[Records supplied Boundary: Start]

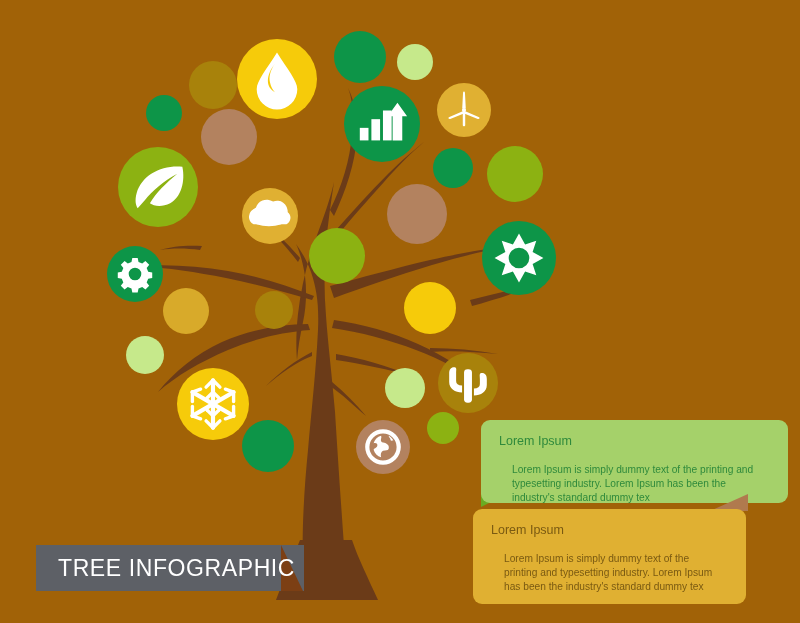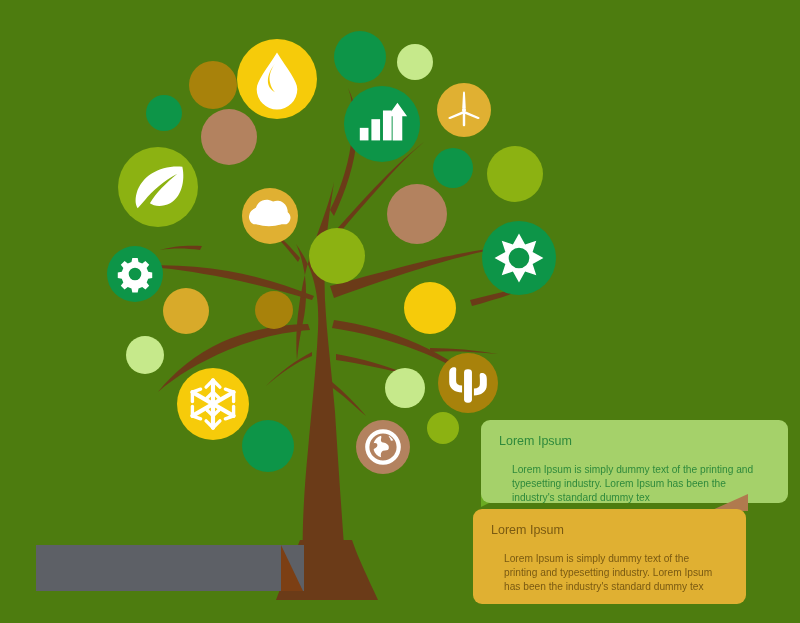--- a/index.html
+++ b/index.html
@@ -11,7 +11,7 @@
     position: relative;
     width: 800px;
     height: 623px;
-    background: #4d7c0f;
+    background: #a16207;
     overflow: hidden;
     font-family: "Liberation Sans", sans-serif;
   }

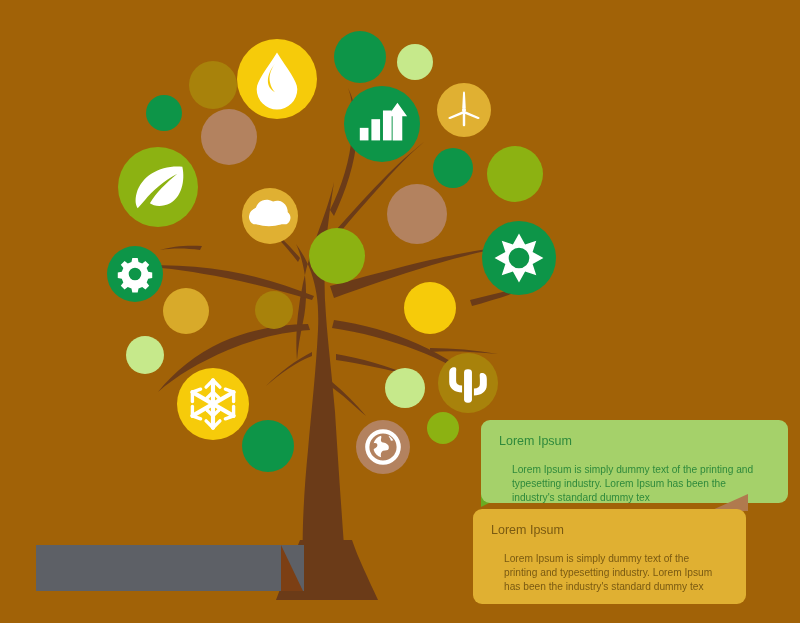--- a/index.html
+++ b/index.html
@@ -420,6 +420,7 @@
   <div id="banner-wrap">
     <div id="banner-bg"></div>
     <div id="banner-accent"></div>
+    <div id="banner-text">TREE INFOGRAPHIC</div>
   </div>
 
 </div>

[Records supplied Boundary: End]

Without copying any picture, write out the entries exactly.

## Output below
--- a/index.html
+++ b/index.html
@@ -11,7 +11,7 @@
     position: relative;
     width: 800px;
     height: 623px;
-    background: #4d7c0f;
+    background: #a16207;
     overflow: hidden;
     font-family: "Liberation Sans", sans-serif;
   }

--- a/index.html
+++ b/index.html
@@ -420,6 +420,7 @@
   <div id="banner-wrap">
     <div id="banner-bg"></div>
     <div id="banner-accent"></div>
+    <div id="banner-text">TREE INFOGRAPHIC</div>
   </div>
 
 </div>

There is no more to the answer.